Data provided section start
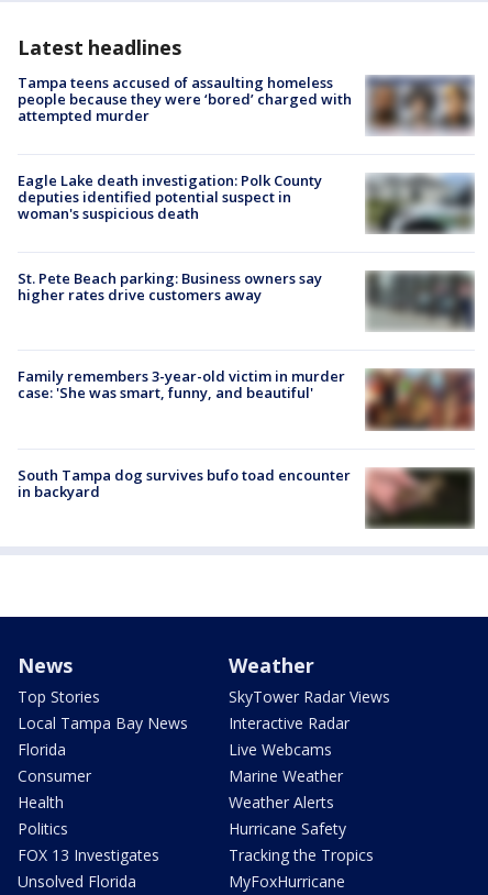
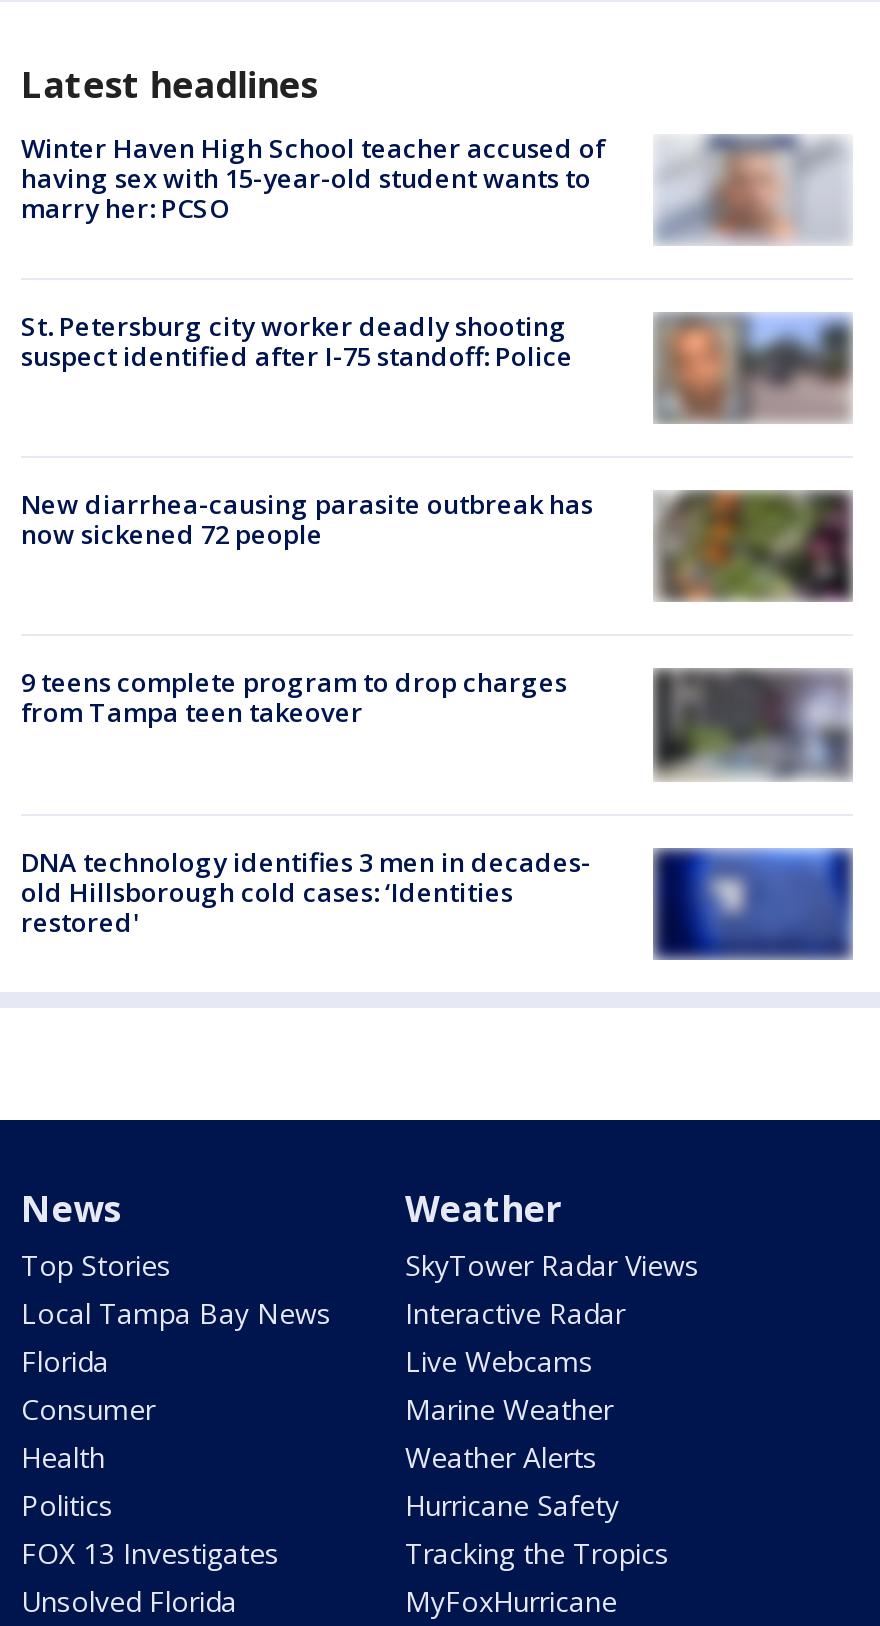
[18,72,474,133] [image] | Tampa teens accused of assaulting homeless | people because they were ‘bored’ charged with | attempted murder -> [21,129,849,238] [image] | Winter Haven High School teacher accused of | having sex with 15-year-old student wants to | marry her: PCSO
[18,170,322,223] Eagle Lake death investigation: Polk County | deputies identified potential suspect in | woman's suspicious death -> [21,308,573,374] St. Petersburg city worker deadly shooting | suspect identified after I-75 standoff: Police
[368,173,473,234] [image] -> [659,314,847,422] [image]
[18,268,472,330] [image] | St. Pete Beach parking: Business owners say | higher rates drive customers away -> [21,486,849,600] [image] | New diarrhea-causing parasite outbreak has | now sickened 72 people
[18,366,345,403] Family remembers 3-year-old victim in murder | case: 'She was smart, funny, and beautiful' -> [21,664,567,730] 9 teens complete program to drop charges | from Tampa teen takeover
[365,368,475,431] [image] -> [653,668,851,782] [image]
[18,465,475,529] [image] | South Tampa dog survives bufo toad encounter | in backyard -> [21,843,853,960] [image] | DNA technology identifies 3 men in decades- | old Hillsborough cold cases: ‘Identities | restored'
Data provided section end
Exercise instructions:
Your answer should reproduce every line of the data verbatim and include no images.

Reply to the task:
[18,72,474,133] [image] | Tampa teens accused of assaulting homeless | people because they were ‘bored’ charged with | attempted murder -> [21,129,849,238] [image] | Winter Haven High School teacher accused of | having sex with 15-year-old student wants to | marry her: PCSO
[18,170,322,223] Eagle Lake death investigation: Polk County | deputies identified potential suspect in | woman's suspicious death -> [21,308,573,374] St. Petersburg city worker deadly shooting | suspect identified after I-75 standoff: Police
[368,173,473,234] [image] -> [659,314,847,422] [image]
[18,268,472,330] [image] | St. Pete Beach parking: Business owners say | higher rates drive customers away -> [21,486,849,600] [image] | New diarrhea-causing parasite outbreak has | now sickened 72 people
[18,366,345,403] Family remembers 3-year-old victim in murder | case: 'She was smart, funny, and beautiful' -> [21,664,567,730] 9 teens complete program to drop charges | from Tampa teen takeover
[365,368,475,431] [image] -> [653,668,851,782] [image]
[18,465,475,529] [image] | South Tampa dog survives bufo toad encounter | in backyard -> [21,843,853,960] [image] | DNA technology identifies 3 men in decades- | old Hillsborough cold cases: ‘Identities | restored'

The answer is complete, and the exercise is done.